Where the listing below has a line with "payment method: Mastercard -> direct debit", write out exactly that line and every line after it, stopping after the line with "subtotal: 13823.31 -> 12785.86".

[Start of section]

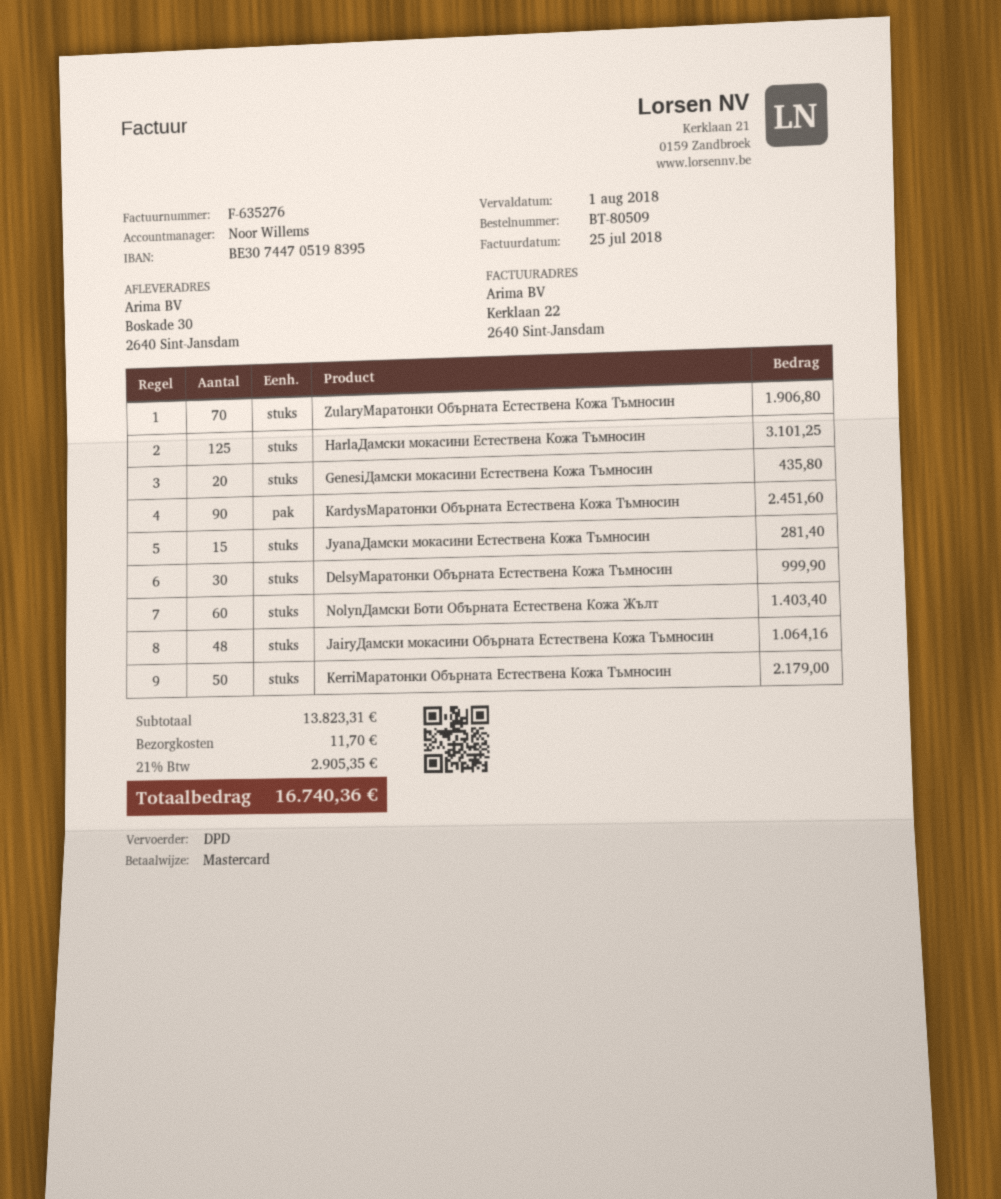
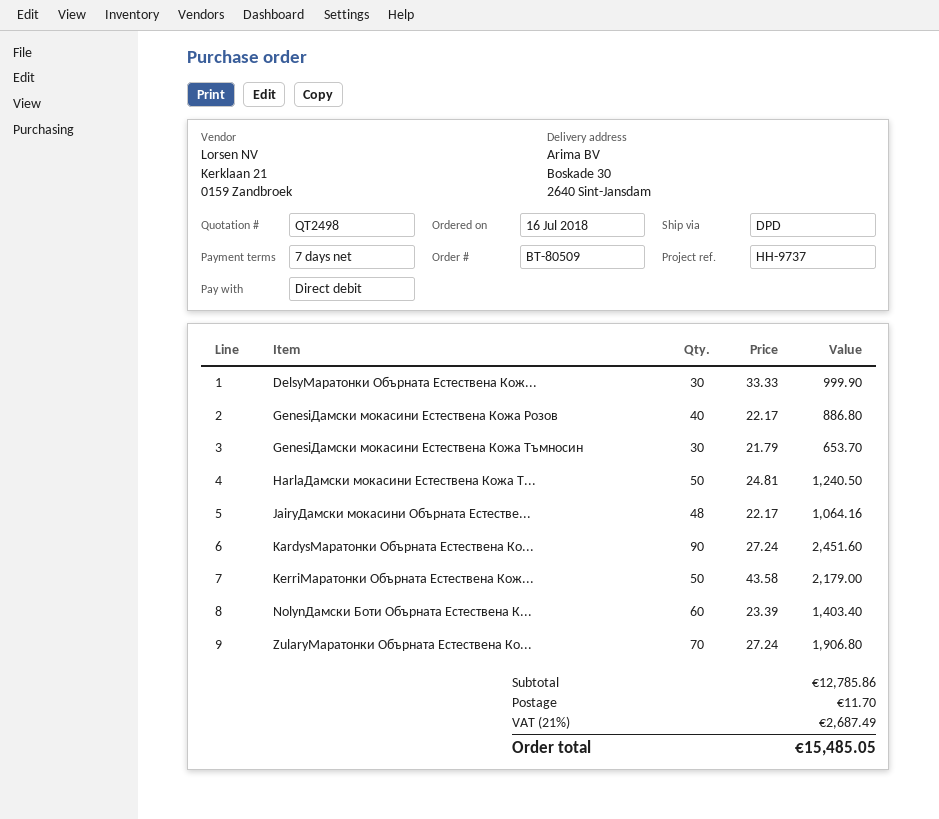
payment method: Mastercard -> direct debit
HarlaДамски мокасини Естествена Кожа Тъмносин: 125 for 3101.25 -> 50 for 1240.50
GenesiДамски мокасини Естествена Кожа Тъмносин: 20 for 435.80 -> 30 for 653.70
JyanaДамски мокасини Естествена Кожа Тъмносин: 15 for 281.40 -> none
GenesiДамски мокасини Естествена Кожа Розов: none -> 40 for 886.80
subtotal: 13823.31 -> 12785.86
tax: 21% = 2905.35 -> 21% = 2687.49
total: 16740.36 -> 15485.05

[End of section]
[Start of section]

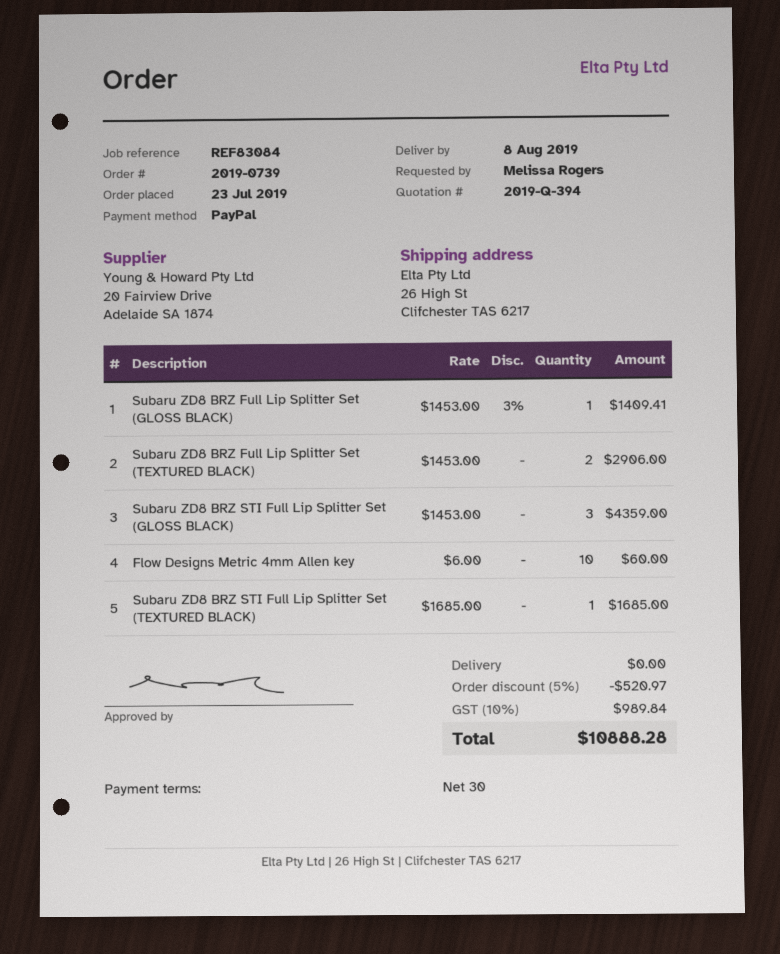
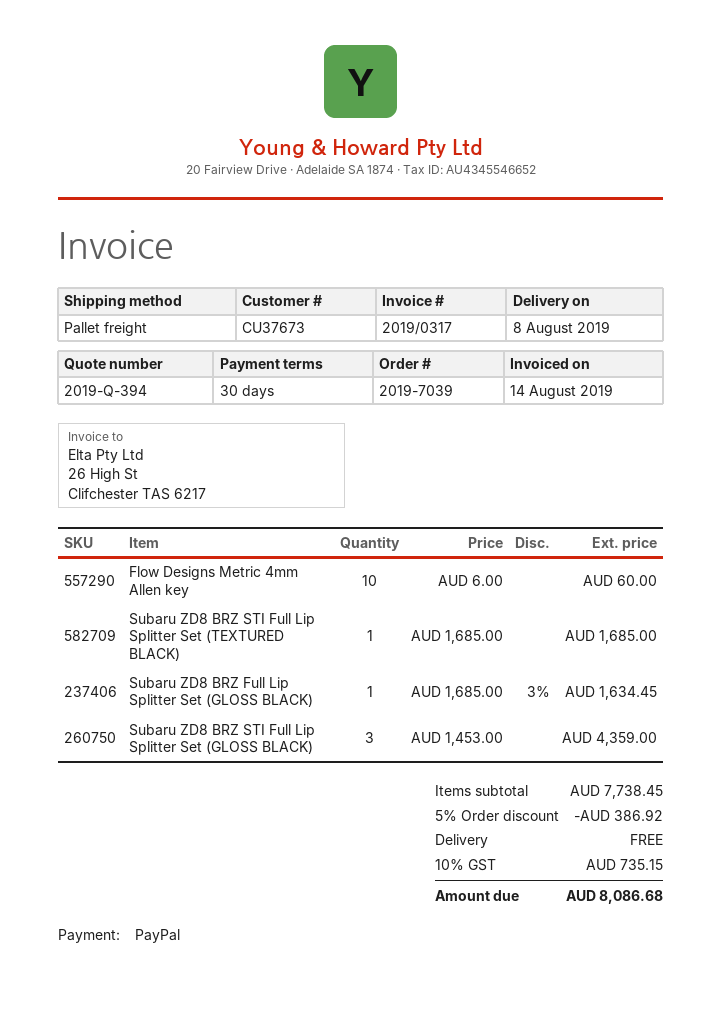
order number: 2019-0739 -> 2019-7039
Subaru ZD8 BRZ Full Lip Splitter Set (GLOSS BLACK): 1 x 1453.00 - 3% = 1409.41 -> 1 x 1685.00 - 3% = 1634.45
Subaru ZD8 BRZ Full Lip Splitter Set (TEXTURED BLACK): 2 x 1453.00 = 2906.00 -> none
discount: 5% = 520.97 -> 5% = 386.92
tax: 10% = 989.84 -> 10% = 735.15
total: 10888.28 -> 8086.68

[End of section]
[Start of section]

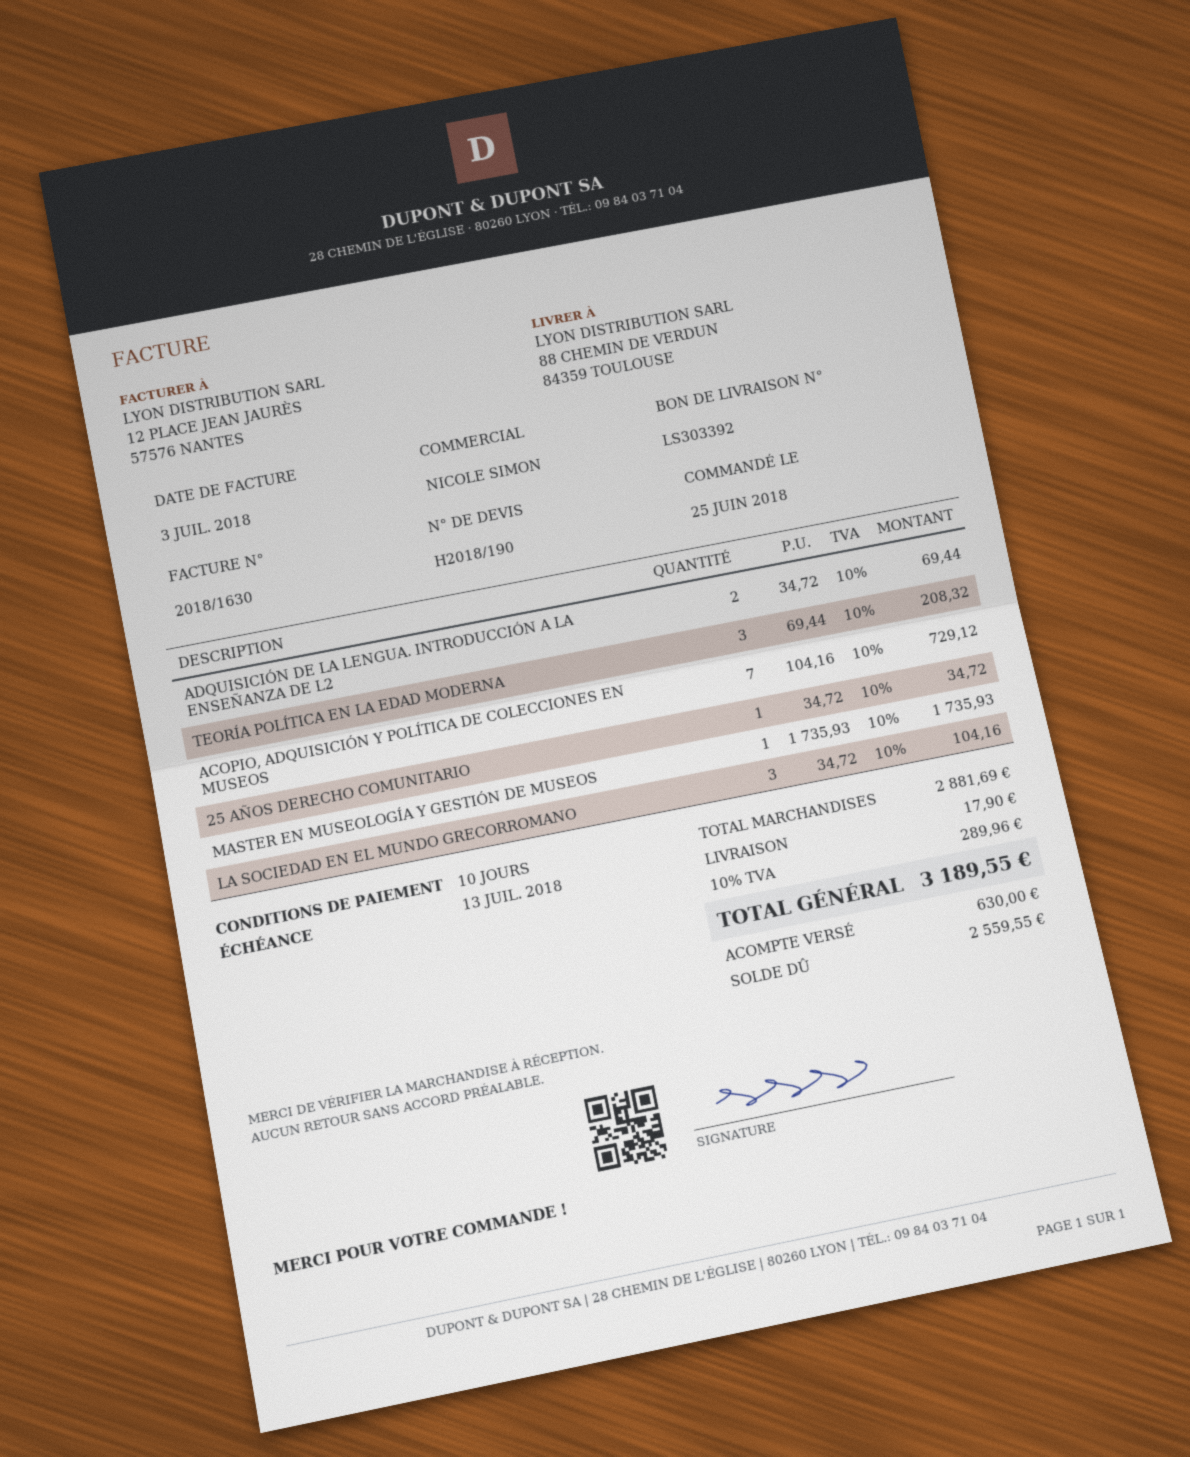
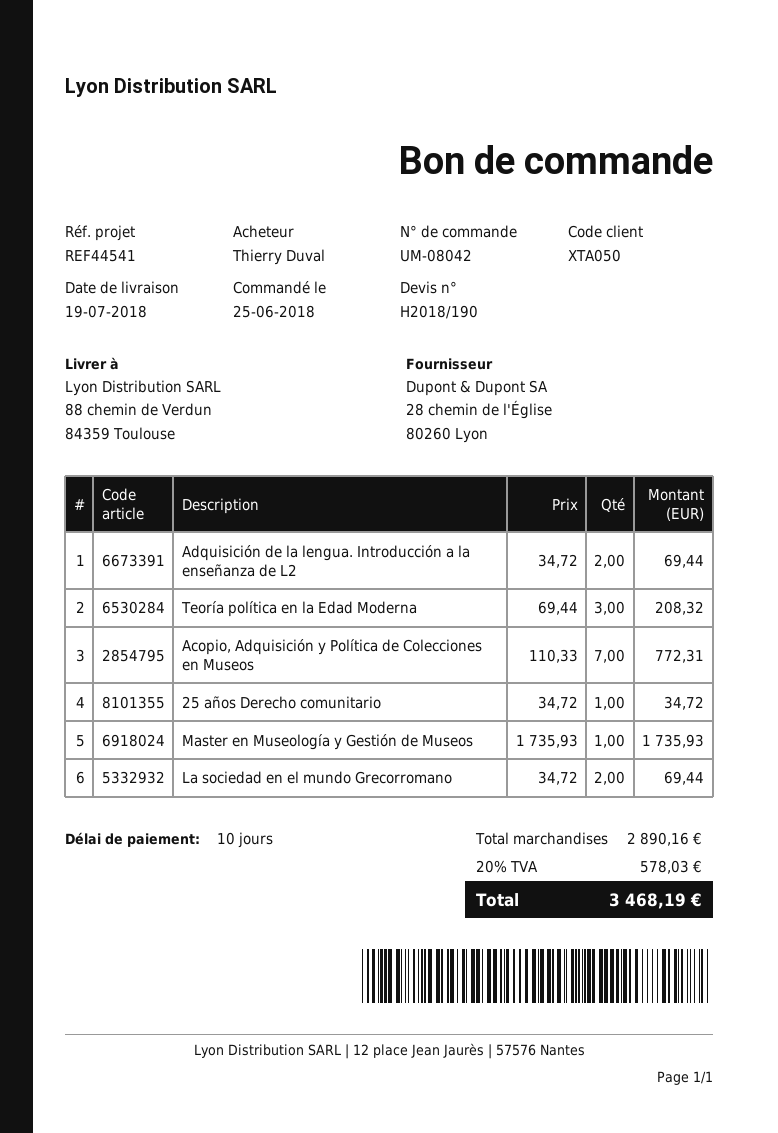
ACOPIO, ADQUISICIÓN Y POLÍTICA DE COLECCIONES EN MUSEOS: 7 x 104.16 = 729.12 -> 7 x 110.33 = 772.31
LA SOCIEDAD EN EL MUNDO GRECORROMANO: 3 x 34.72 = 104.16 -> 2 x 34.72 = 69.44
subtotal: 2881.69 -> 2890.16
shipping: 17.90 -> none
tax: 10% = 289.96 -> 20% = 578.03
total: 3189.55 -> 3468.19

[End of section]

**SOLUTION FOR THIS PROBLEM**
payment method: Mastercard -> direct debit
HarlaДамски мокасини Естествена Кожа Тъмносин: 125 for 3101.25 -> 50 for 1240.50
GenesiДамски мокасини Естествена Кожа Тъмносин: 20 for 435.80 -> 30 for 653.70
JyanaДамски мокасини Естествена Кожа Тъмносин: 15 for 281.40 -> none
GenesiДамски мокасини Естествена Кожа Розов: none -> 40 for 886.80
subtotal: 13823.31 -> 12785.86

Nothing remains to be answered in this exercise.